§ Modification records
════════════════

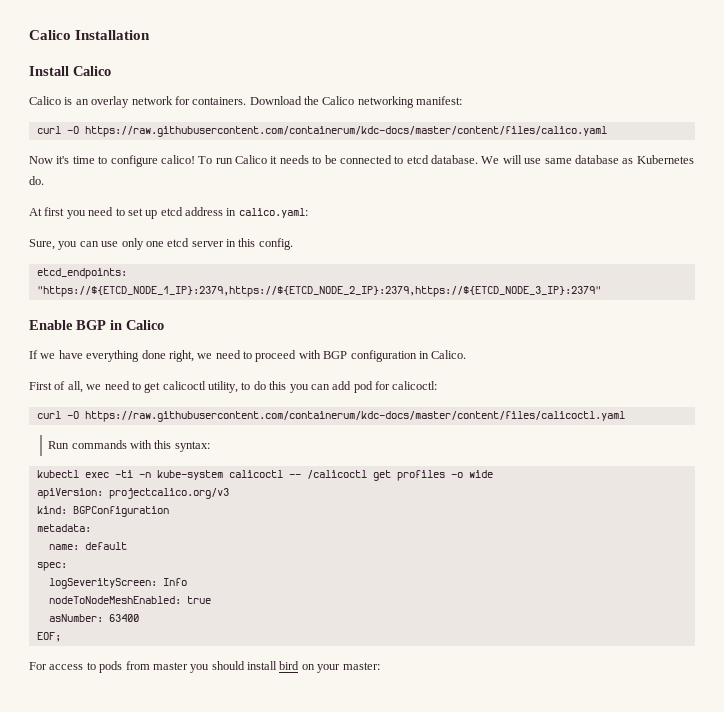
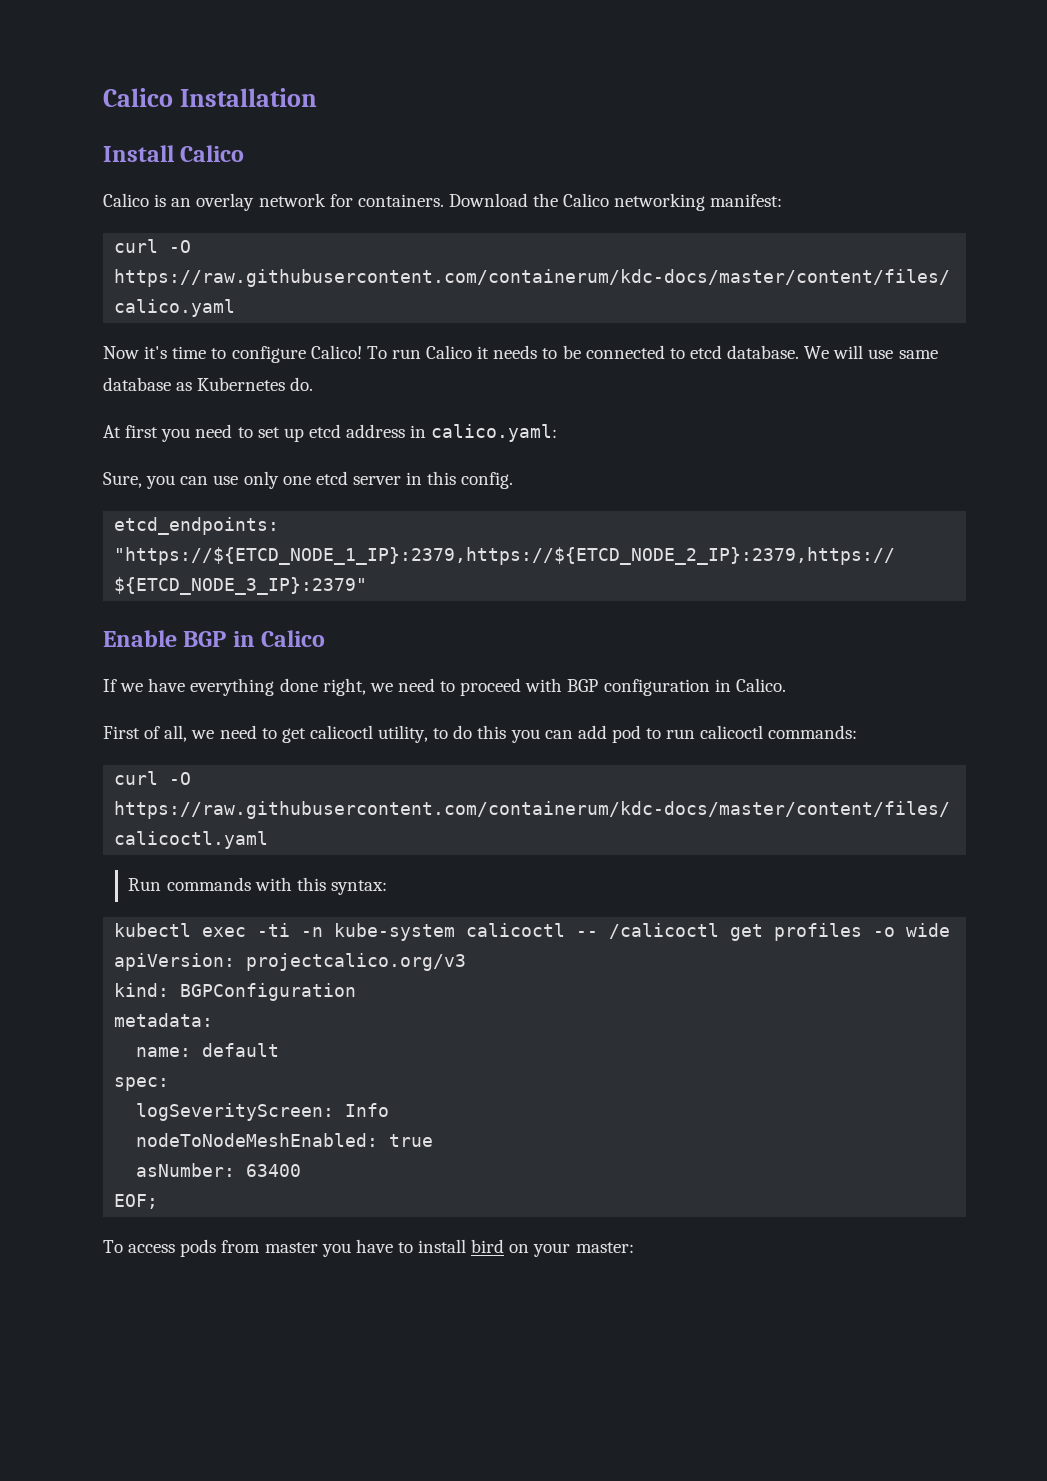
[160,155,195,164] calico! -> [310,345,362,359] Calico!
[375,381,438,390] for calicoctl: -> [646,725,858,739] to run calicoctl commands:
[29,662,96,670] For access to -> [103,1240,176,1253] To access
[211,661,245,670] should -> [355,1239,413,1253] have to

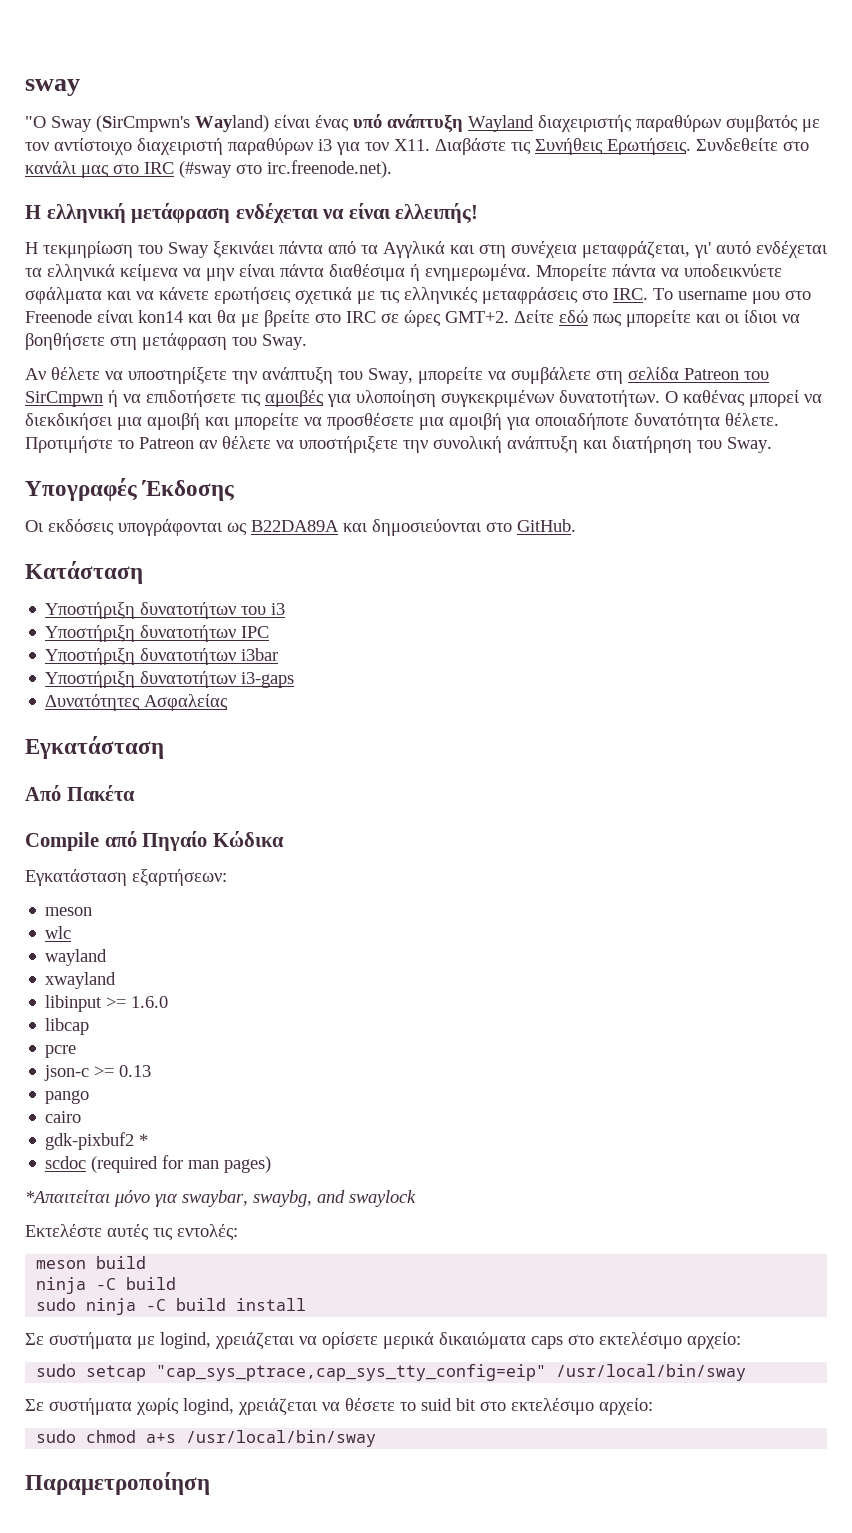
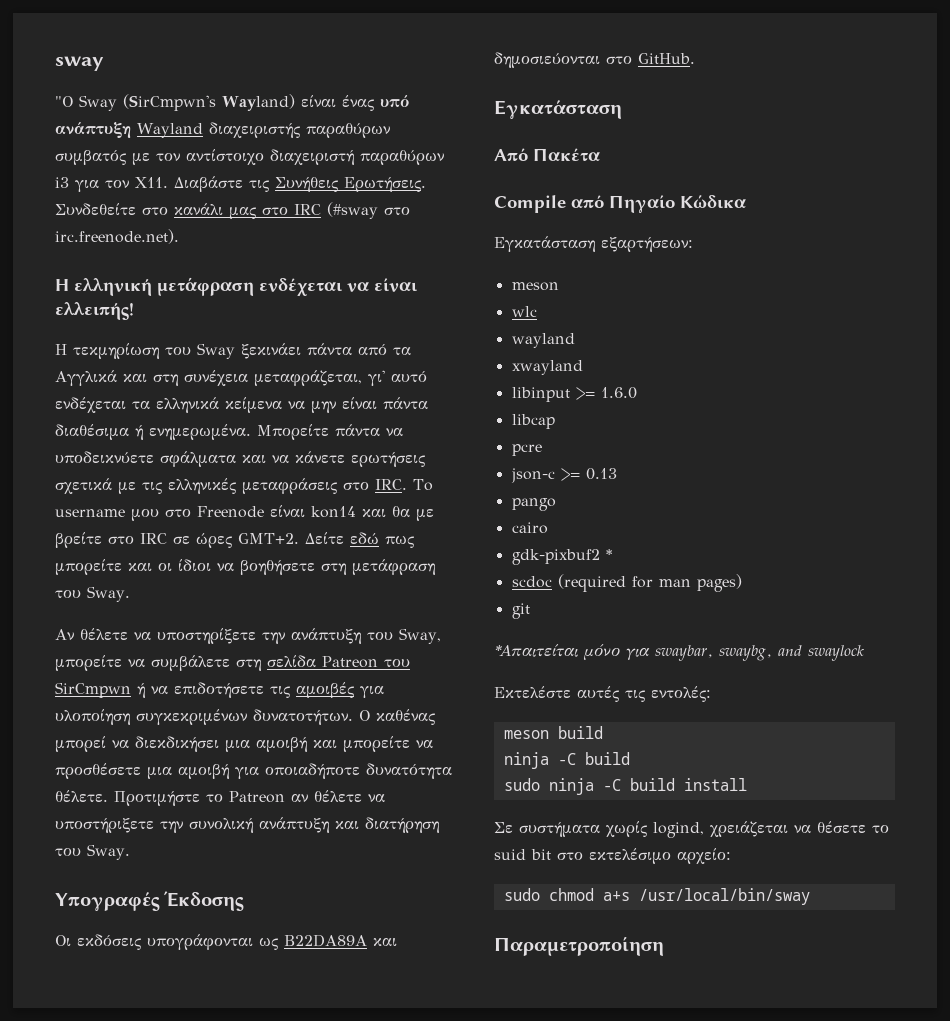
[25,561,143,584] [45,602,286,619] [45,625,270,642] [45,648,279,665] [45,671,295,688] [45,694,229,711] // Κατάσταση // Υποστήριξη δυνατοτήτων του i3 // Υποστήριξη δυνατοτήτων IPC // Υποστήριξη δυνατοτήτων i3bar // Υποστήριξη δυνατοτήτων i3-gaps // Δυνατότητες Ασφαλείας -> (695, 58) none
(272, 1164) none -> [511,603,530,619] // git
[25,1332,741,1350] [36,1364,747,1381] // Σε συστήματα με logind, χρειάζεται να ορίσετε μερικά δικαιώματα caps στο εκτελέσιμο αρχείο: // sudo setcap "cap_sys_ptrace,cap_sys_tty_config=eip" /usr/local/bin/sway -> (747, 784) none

════════════════

Where in the records does the word "none" appear? Copy each line that holds it.

[25,561,143,584] [45,602,286,619] [45,625,270,642] [45,648,279,665] [45,671,295,688] [45,694,229,711] // Κατάσταση // Υποστήριξη δυνατοτήτων του i3 // Υποστήριξη δυνατοτήτων IPC // Υποστήριξη δυνατοτήτων i3bar // Υποστήριξη δυνατοτήτων i3-gaps // Δυνατότητες Ασφαλείας -> (695, 58) none
(272, 1164) none -> [511,603,530,619] // git
[25,1332,741,1350] [36,1364,747,1381] // Σε συστήματα με logind, χρειάζεται να ορίσετε μερικά δικαιώματα caps στο εκτελέσιμο αρχείο: // sudo setcap "cap_sys_ptrace,cap_sys_tty_config=eip" /usr/local/bin/sway -> (747, 784) none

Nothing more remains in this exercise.